• Exercise goal
Copy the entries exactly. Leave out any pictures.

• Material for the task
————————

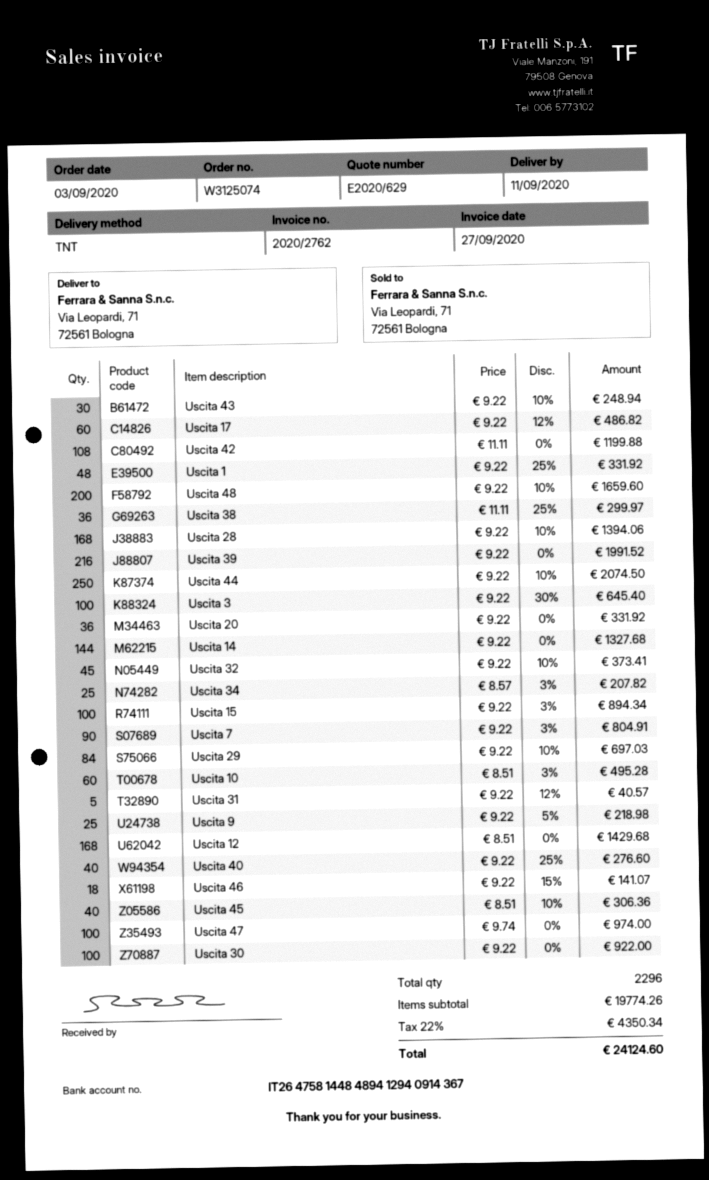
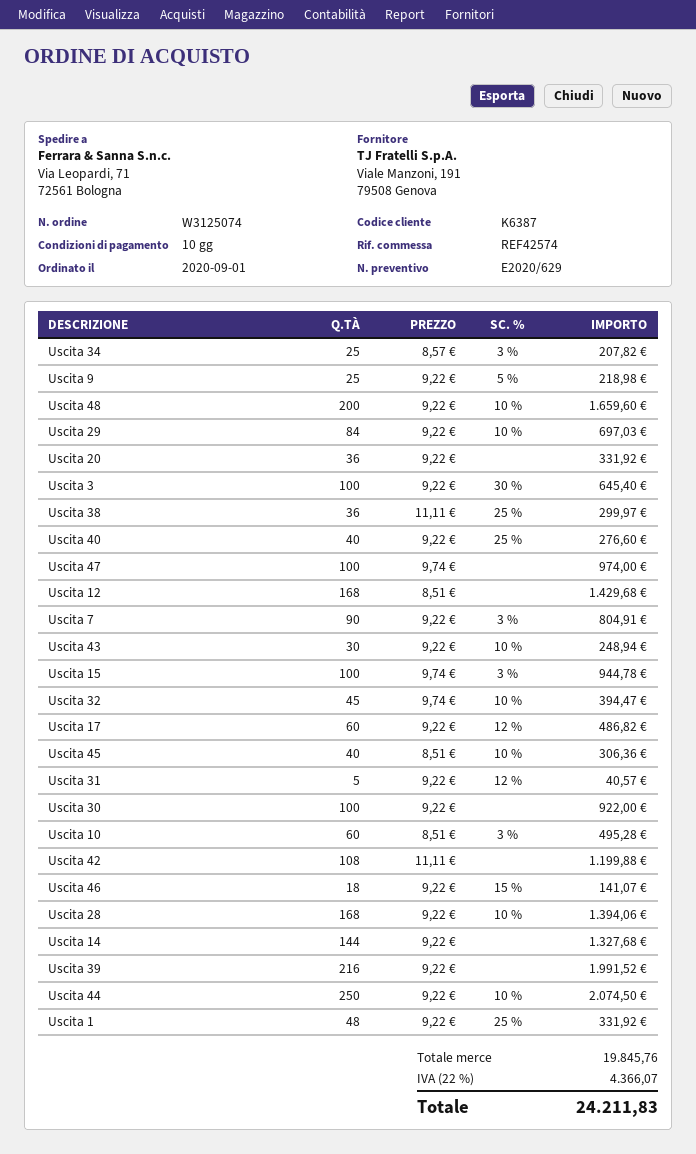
order date: 2020-09-03 -> 2020-09-01
Uscita 32: 45 x 9.22 - 10% = 373.41 -> 45 x 9.74 - 10% = 394.47
Uscita 15: 100 x 9.22 - 3% = 894.34 -> 100 x 9.74 - 3% = 944.78
subtotal: 19774.26 -> 19845.76
tax: 22% = 4350.34 -> 22% = 4366.07
total: 24124.60 -> 24211.83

————————

• Problem solution
order date: 2020-09-03 -> 2020-09-01
Uscita 32: 45 x 9.22 - 10% = 373.41 -> 45 x 9.74 - 10% = 394.47
Uscita 15: 100 x 9.22 - 3% = 894.34 -> 100 x 9.74 - 3% = 944.78
subtotal: 19774.26 -> 19845.76
tax: 22% = 4350.34 -> 22% = 4366.07
total: 24124.60 -> 24211.83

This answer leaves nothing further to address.